Thirty minutes later, it deposited him before the Foster Peachtree Hotel in downtown Atlanta. It was one of the smaller Foster hotels, an eight-story brick building shaped like an "E" lying on its side. The Old Man had bought it from the original owners when Pickering was in prep school, retired the general manager, built a new kitchen, installed a new air-conditioning system, and replaced the carpets and mattresses. Aside from that, he'd left it virtually untouched.

"People don't like change, Pick," the Old Man had explained to him seven or eight months ago, when they had been here on one of the Old Man's unannounced visits. "The trick to get repeat customers is to make them think, subconsciously, of the inn as another home. You start throwing things they're used to away, they start feeling like intruders."

A very large, elderly black man, in the starched white jacket of Peachtree bellmen, recognized him as he got out of the Checker limousine.

"Well, nice to see you again, Mr. Pickering," he said. "We been expecting you. You just go on inside, I'll take care of your bags."

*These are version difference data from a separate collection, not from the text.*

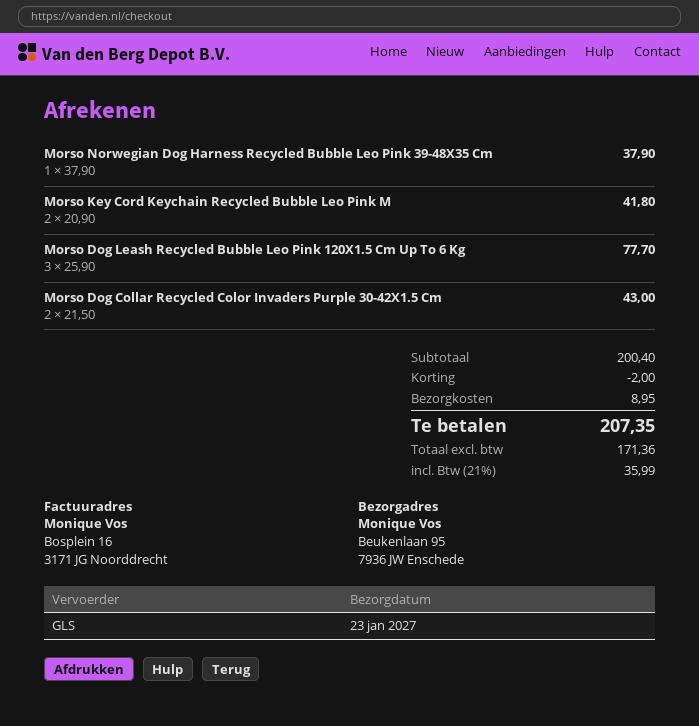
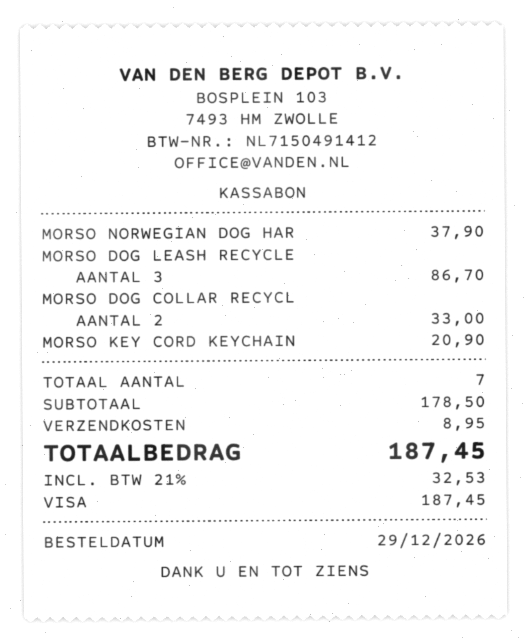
Morso Key Cord Keychain Recycled Bubble Leo Pink M: 2 for 41.80 -> 1 for 20.90
Morso Dog Leash Recycled Bubble Leo Pink 120X1.5 Cm Up To 6 Kg: 3 for 77.70 -> 3 for 86.70
Morso Dog Collar Recycled Color Invaders Purple 30-42X1.5 Cm: 2 for 43.00 -> 2 for 33.00
subtotal: 200.40 -> 178.50
discount: 2.00 -> none
tax: 21% = 35.99 -> 21% = 32.53
total: 207.35 -> 187.45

The Old Man is right, Pickering thought as he walked up to a door being opened by another white-jacketed black man, if we dressed the bellmen in red uniforms with brass buttons, people would wonder what else was changed in the hotel, and start looking for things to complain about.

The resident manager spotted him as he walked down the aisle of shops toward the lobby, and moved to greet him. He was a plump, middle-aged man, who wore what hair he had left parted in the middle and slicked down against his scalp. Pickering knew him. L. Edward Locke had been resident manager of the Foster Biscayne in Miami when Pick had worked a spring vacation waiting tables around the pool during the day and tending bar in the golf course clubhouse at night.